我预计数据中会有更多噪音,这意味着数据中有更多波动。第二次尝试:然后,我使用新的数据框从
“第二次尝试”部分重新运行模型,其中我创建了带有 NA 的列 y(即响应变量),但我收到此错误消息:
Error in all$sims.array[, , "deviance", drop = FALSE] :
subscript out of bounds
In addition: Warning message:
In FUN(X[[i]], ...) : Failed to set trace monitor for deviance
There are no observed stochastic nodes
这是第一次根据 JAGS 模型进行预测,因此我们将不胜感激。
可重现的代码
library(geodata)
library(R2jags)
raw_data <- data.frame(T = c(-24, -22, -20, -19, -18, -16, -15, -12, -10 , -5, -2, -1, seq(1, 34, by = 1), 35, 37, 39, 41, 42, 43, 45, 46, 47),
dev = c(0, 0, 0, 0, 0, 0, 0, 0.06, 0.6, 0.9, 0.9, 1, rep(1, length(seq(1, 34, by = 1))), c(0.8, 0.8, 0.4, 0, 0, 0, 0, 0, 0)))

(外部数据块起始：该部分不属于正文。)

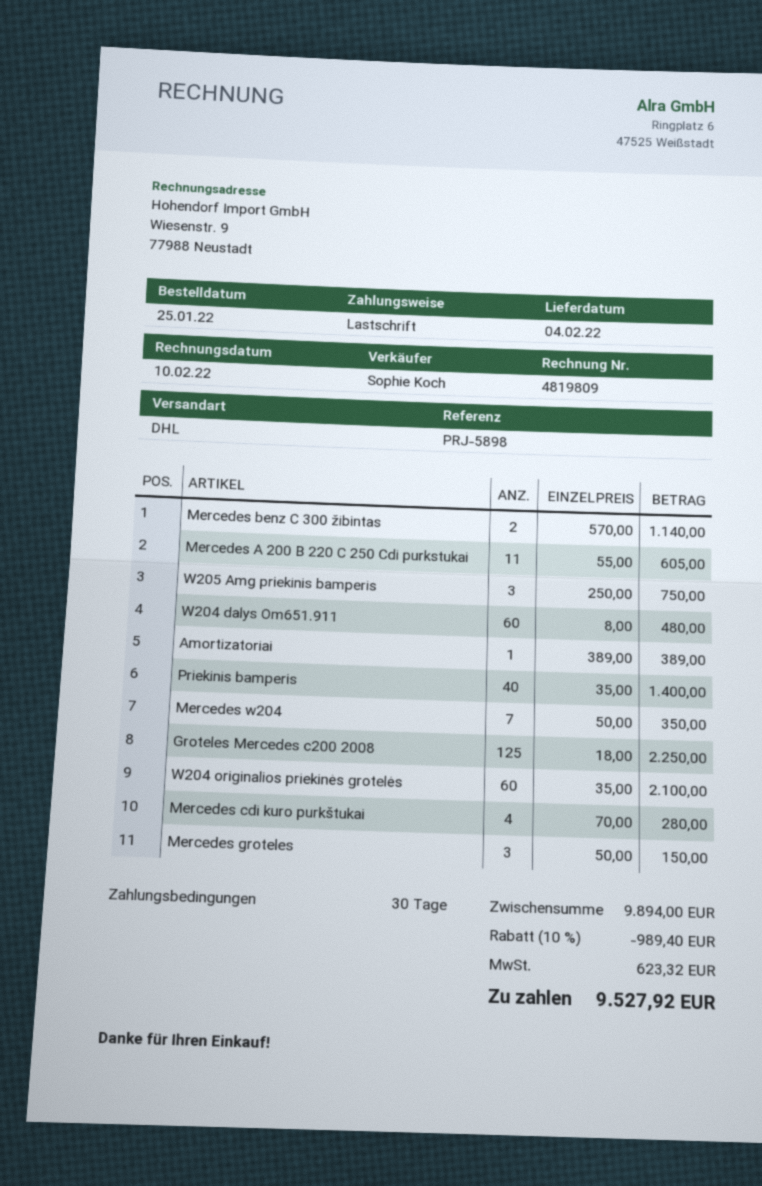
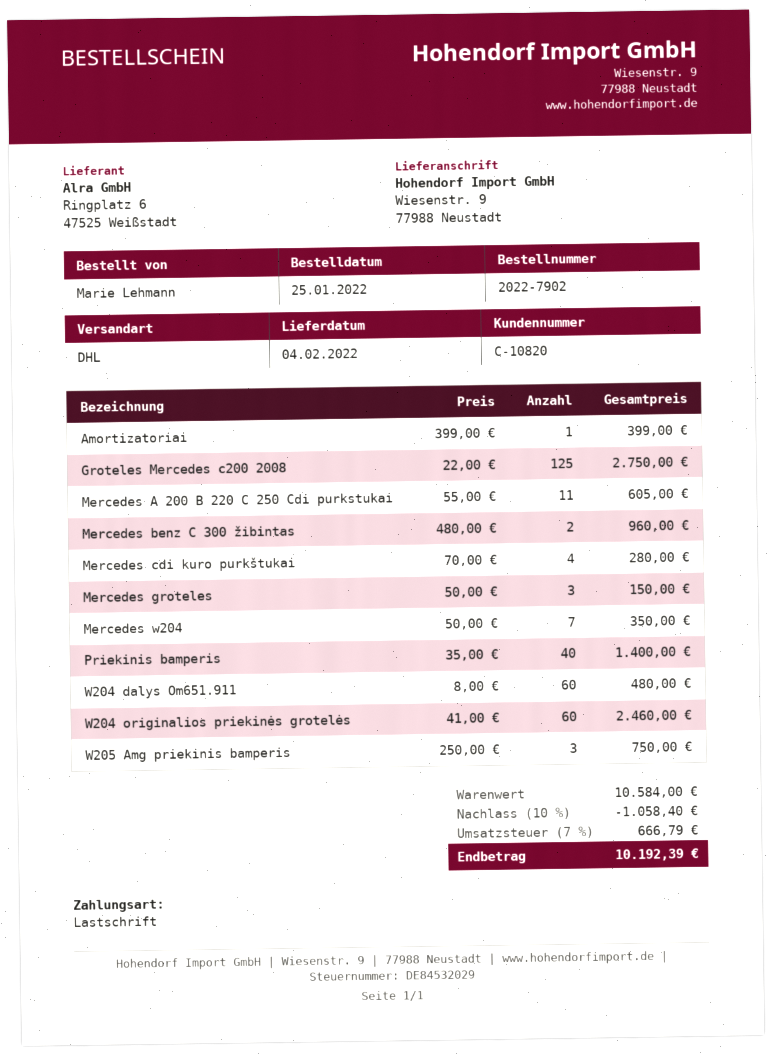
Mercedes benz C 300 žibintas: 2 x 570.00 = 1140.00 -> 2 x 480.00 = 960.00
Amortizatoriai: 1 x 389.00 = 389.00 -> 1 x 399.00 = 399.00
Groteles Mercedes c200 2008: 125 x 18.00 = 2250.00 -> 125 x 22.00 = 2750.00
W204 originalios priekinės grotelės: 60 x 35.00 = 2100.00 -> 60 x 41.00 = 2460.00
subtotal: 9894.00 -> 10584.00
discount: 10% = 989.40 -> 10% = 1058.40
tax: 623.32 -> 666.79
total: 9527.92 -> 10192.39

## plot(raw_data$T, raw_data$dev)
## Define a JAGS model
mod <- function(){
## Priors
q ~ dunif(0, 1)
T0 ~ dunif(-24, -2)
Tn ~ dunif(35, 47)
sigma ~ dunif(0, 1000)
tau <- 1 / (sigma * sigma)
## Likelihood
for(i in 1:n){
mu[i] <- -1 * q * (T[i] - T0) * (T[i] - Tn) * (Tn > T[i]) * (T0 < T[i]) * (-1 * q * (T[i] - T0) * (T[i] - Tn) < 1) + (-1 * q * (T[i] - T0) * (T[i] - Tn) > 1)
y[i] ~ dnorm(mu[i], tau)
}
}
## Group the data
data <- list(y = raw_data$dev, n = dim(raw_data)[1], T = raw_data$T)
## Define the parameters of interest to be estimated
param <- c("q", "T0", "Tn", "sigma", "mu")
## Define the initial values for the parameters of interest to be estimated
inits <- function(){list(q = 0.01, T0 = -20, Tn = 40, sigma = rlnorm(1))}
## Run the JAGS model
jags_mod <- R2jags::jags(data = data, inits = inits, parameters.to.save = param, n.thin = 8, n.chains = 3, n.burnin = 5000, n.iter = 25000, model.file = mod)
第一次尝试:
## Import the raster layer
bio_r <- worldclim_country(country = "France", var="bio", res = 10, path = tempdir())
## plot(bio_r$wc2.1_30s_bio_1)
## Convert the raster layer to a data fame
T_df <- terra::as.data.frame(bio_r$wc2.1_30s_bio_1, xy = TRUE, na.rm = TRUE)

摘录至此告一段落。